Perintis Jutaan Kasih

Ulya K. Kusumaning Daru
1 min readFeb 22, 2024

--

Seseorang pernah menyatakan bahwa dirinya adalah penyair melegenda. Saat kutanya, “Memang syair apa yang pernah kamu ciptakan?” Tanpa ada setitik keraguan ia lantas berkata, “Kamu.”

Aku adalah secarik kertas putih yang apik, katanya. Dijaga tetap bersih supaya tidak terkoyak dan menguning. Sementara, ia adalah wujud nyata dari jutaan puja-puji. Tumbuh dibalut cinta dan diselimuti kasih, ia adalah salah satu baik yang ada di bumi. Tuan ini penuh dengan belas kasih yang dituang melalui antologi puisi. Aku adalah secarik kertas yang dipenuhi guratan syair buai dan kasih.

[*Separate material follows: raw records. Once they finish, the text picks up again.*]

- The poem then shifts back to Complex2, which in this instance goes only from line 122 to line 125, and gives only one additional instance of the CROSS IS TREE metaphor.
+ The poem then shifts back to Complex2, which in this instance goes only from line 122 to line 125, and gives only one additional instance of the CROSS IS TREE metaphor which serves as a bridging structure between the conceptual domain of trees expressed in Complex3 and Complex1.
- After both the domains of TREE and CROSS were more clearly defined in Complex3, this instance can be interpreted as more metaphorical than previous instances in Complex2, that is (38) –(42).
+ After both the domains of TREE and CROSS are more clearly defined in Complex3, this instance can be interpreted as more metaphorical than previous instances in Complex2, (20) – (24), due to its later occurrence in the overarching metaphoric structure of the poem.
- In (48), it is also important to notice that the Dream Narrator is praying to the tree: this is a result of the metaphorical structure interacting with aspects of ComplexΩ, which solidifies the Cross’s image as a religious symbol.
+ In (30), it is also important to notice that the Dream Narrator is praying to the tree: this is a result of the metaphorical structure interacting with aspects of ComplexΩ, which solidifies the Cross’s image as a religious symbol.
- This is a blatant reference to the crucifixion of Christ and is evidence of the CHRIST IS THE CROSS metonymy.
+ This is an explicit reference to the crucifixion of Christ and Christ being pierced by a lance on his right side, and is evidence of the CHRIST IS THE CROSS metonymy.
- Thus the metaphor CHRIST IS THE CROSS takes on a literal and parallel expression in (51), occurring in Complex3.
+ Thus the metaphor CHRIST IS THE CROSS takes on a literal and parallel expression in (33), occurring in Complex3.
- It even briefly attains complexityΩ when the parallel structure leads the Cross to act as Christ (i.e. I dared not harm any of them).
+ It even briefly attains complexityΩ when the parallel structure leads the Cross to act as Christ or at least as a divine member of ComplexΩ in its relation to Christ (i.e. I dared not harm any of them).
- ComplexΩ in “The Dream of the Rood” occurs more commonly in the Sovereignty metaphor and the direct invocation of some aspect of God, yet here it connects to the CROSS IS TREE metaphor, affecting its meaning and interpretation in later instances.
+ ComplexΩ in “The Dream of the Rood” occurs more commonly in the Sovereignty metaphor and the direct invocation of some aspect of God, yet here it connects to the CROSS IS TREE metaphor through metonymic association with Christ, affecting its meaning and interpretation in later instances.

Saat menemukanku, sorot gegap gempita yang ditunjukkannya nyaris membuat getir. Tiada yang dapat ia ungkap dengan lisan, melainkan hanya dengan goresan harap untuk memiliki yang ditulis dengan sebuah pena jati. Saban hari aku sangsi, tapi ia tiada henti melaungkan syair yang berarti. Sampai diujung hari aku mencair, lelehan sangsi menguap ke cakrawala kemudian diturunkan kembali menjadi afeksi dalam sosok Tuan Penyair.

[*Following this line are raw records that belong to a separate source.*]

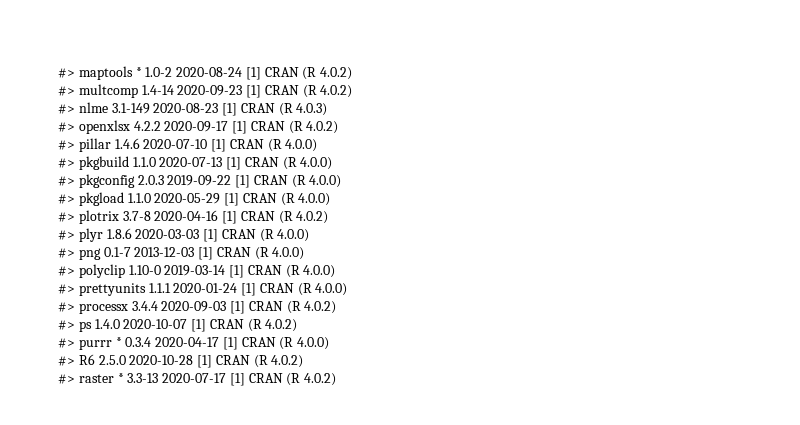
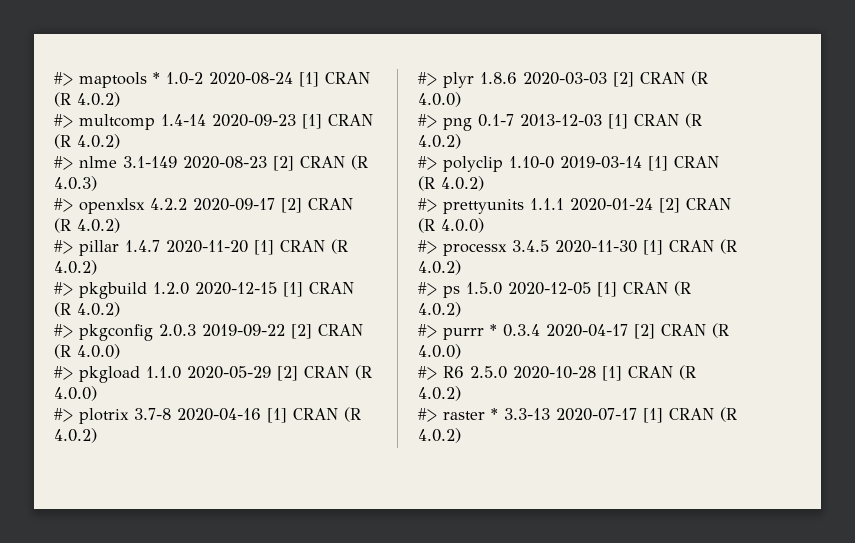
- #> nlme 3.1-149 2020-08-23 [1] CRAN (R 4.0.3)
+ #> nlme 3.1-149 2020-08-23 [2] CRAN (R 4.0.3)
- #> openxlsx 4.2.2 2020-09-17 [1] CRAN (R 4.0.2)
- #> pillar 1.4.6 2020-07-10 [1] CRAN (R 4.0.0)
- #> pkgbuild 1.1.0 2020-07-13 [1] CRAN (R 4.0.0)
+ #> openxlsx 4.2.2 2020-09-17 [2] CRAN (R 4.0.2)
+ #> pillar 1.4.7 2020-11-20 [1] CRAN (R 4.0.2)
+ #> pkgbuild 1.2.0 2020-12-15 [1] CRAN (R 4.0.2)
- #> pkgconfig 2.0.3 2019-09-22 [1] CRAN (R 4.0.0)
+ #> pkgconfig 2.0.3 2019-09-22 [2] CRAN (R 4.0.0)
- #> pkgload 1.1.0 2020-05-29 [1] CRAN (R 4.0.0)
+ #> pkgload 1.1.0 2020-05-29 [2] CRAN (R 4.0.0)
- #> plyr 1.8.6 2020-03-03 [1] CRAN (R 4.0.0)
+ #> plyr 1.8.6 2020-03-03 [2] CRAN (R 4.0.0)
- #> png 0.1-7 2013-12-03 [1] CRAN (R 4.0.0)
+ #> png 0.1-7 2013-12-03 [1] CRAN (R 4.0.2)
- #> polyclip 1.10-0 2019-03-14 [1] CRAN (R 4.0.0)
+ #> polyclip 1.10-0 2019-03-14 [1] CRAN (R 4.0.2)
- #> prettyunits 1.1.1 2020-01-24 [1] CRAN (R 4.0.0)
+ #> prettyunits 1.1.1 2020-01-24 [2] CRAN (R 4.0.0)
- #> processx 3.4.4 2020-09-03 [1] CRAN (R 4.0.2)
+ #> processx 3.4.5 2020-11-30 [1] CRAN (R 4.0.2)
- #> ps 1.4.0 2020-10-07 [1] CRAN (R 4.0.2)
+ #> ps 1.5.0 2020-12-05 [1] CRAN (R 4.0.2)
- #> purrr * 0.3.4 2020-04-17 [1] CRAN (R 4.0.0)
+ #> purrr * 0.3.4 2020-04-17 [2] CRAN (R 4.0.0)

Secarik kertas ini melebur jadi satu dengan syair. Secarik kertas ini sudah tidak putih bersih. Meski demikian, secarik kertas ini justru menjadi maha indah sebab dihiasi rentetan kalimat puja dan gaungan puji. Tiada hari tanpa aku menjadi syair. Sebab, Si Penyair Melegenda ini sedang merintis jutaan kasih dari secarik kertas apik.